Not all studies showed a positive outcome for COX inhibitors in AD patients: the failure of selective COX-2 inhibition (rofecoxib) over placebo was stated in a one-year randomized controlled study. The authors argued that their results could indicate that the disease process was too advanced to be modified, as the goal of the study was slowing the progression of dementia in patients with already established AD [8]. For another COX-2 inhibitor, celecoxib, no beneficial effect on the occurrence of AD could be demonstrated in an age group over 70 years [84]. Also Wolfson et al. looked retrospectively at a case control population and found no support for a beneficial effect for NSAIDs in the AD subjects [85]. However, this negative result may have been caused by an insufficient period of data collection before disease onset.

9. Conclusion

It is indisputable that neuroinflammation plays a key role in AD pathology. Mechanisms that parallel those encountered in localized peripheral inflammatory responses are readily identifed, along with detailed pathways for how the mechanisms interact. On balance, it is likely that AD neuroinflammation exacerbates AD pathogenesis.

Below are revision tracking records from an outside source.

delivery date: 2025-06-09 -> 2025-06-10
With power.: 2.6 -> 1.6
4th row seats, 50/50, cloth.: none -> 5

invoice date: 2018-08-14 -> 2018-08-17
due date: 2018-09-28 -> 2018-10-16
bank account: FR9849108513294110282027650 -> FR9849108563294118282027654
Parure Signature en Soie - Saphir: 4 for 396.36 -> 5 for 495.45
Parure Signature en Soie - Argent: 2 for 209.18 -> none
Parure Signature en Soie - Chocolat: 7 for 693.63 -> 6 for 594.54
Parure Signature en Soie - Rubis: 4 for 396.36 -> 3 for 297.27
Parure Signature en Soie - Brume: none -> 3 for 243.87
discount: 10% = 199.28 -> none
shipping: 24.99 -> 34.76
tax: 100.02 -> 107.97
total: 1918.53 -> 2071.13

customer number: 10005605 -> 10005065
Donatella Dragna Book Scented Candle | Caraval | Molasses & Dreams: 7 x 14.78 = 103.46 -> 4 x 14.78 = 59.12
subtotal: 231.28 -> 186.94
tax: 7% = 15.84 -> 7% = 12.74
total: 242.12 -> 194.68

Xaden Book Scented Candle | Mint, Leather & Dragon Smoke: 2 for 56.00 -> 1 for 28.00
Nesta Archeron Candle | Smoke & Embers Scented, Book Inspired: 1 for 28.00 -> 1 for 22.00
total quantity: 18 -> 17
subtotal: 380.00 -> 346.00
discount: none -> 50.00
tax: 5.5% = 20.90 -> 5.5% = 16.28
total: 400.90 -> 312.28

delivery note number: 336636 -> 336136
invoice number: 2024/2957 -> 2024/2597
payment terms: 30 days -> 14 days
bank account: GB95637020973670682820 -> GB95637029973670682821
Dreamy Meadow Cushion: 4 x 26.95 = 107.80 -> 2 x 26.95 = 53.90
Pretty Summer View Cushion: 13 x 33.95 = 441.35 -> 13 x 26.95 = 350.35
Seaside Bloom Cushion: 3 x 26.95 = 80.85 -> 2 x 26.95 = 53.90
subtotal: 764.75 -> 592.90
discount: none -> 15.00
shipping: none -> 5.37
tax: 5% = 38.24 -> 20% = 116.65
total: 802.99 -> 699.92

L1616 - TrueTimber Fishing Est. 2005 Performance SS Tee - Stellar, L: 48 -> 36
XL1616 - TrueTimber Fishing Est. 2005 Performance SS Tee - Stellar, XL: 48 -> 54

A general treatment principle in psychiatry, that an intervention as early as possible leads to the best outcome, seems to be especially true for AD. Many lines of evidence show that Aβ-induced neuroinflammation is an early event in neurodegeneration of AD [86], as increases in microglial activation has been observed in very early stages of AD and disappeared over time [37]. The fact that neuroinflammation occurs very early in AD could explain why anti-inflammatory treatment seems to be most efficient as preventive or early treatment. There are several reasons why an early use of NSAIDs is superior to a late one: Cox-expression in the brain decreases over time in AD brains [87]. And the CSF PG E2 levels in patients with Alzheimer's disease were high when their short-term memory scores were just below those of controls, but were low in later stages of the disease. These findings further support that inflammatory processes predominate early in Alzheimer's disease [88] and therefore require early intervention with anti-inflammatory treatment.

This could explain the failure of some prospective clinical trials of selective COX-2 inhibitors: it may be related to a delayed onset of treatment, but eventually also to drug selection (regarding different effects of COX-1 and COX-2) and dose and duration of treatment. Especially the drug selection seems essential as some NSAIDs have recently been shown to increase Aβ-42 levels [77]. It also has to be noted that the protective effects of NSAIDs may be via non-COX-inhibitory mechanisms, such as lowering of Aβ levels and activation of the peroxisome proliferator-activated receptor-[gamma] [89] and these non-COX-dependent mechanisms might be differentially distributed among COX-inhibitors.

However, two major aspects should be kept in mind when considering the significance of COX-2 activity in brain diseases. The first thing: COX-2 is expressed under normal conditions and contributes to fundamental brain functions such as synaptic activity, memory consolidation, and functional hyperemia. The second thing: the term neuroinflammation is a much more controlled reaction than inflammation in peripheral tissues. In degenerative diseases, it mainly occurs in the absence of blood-borne infiltrating cells and is sustained by activated glial cells, particularly microglia.

In summary, the harmful inflammatory processes seem to dominate AD pathology, but there are also some beneficial functions for inflammatory subsets. If AD neuroinfammation is approached with realistic expectations and rational drug design, AD patients could significantly benefit from anti-inflammatory treatment, especially with NSAIDs.

A future goal could be to utilize not only the efficient treatment properties of NSAIDs in early AD, but also makes use of the neuroprotective aspects of neuroinflammation with a combination therapy that maximizes the potential of glial activation. This would include treatment with NSAIDs and drugs that enforce anti-inflammatory and antioxidative properties (e.g. with 3-HAA and HO-1 enhancement).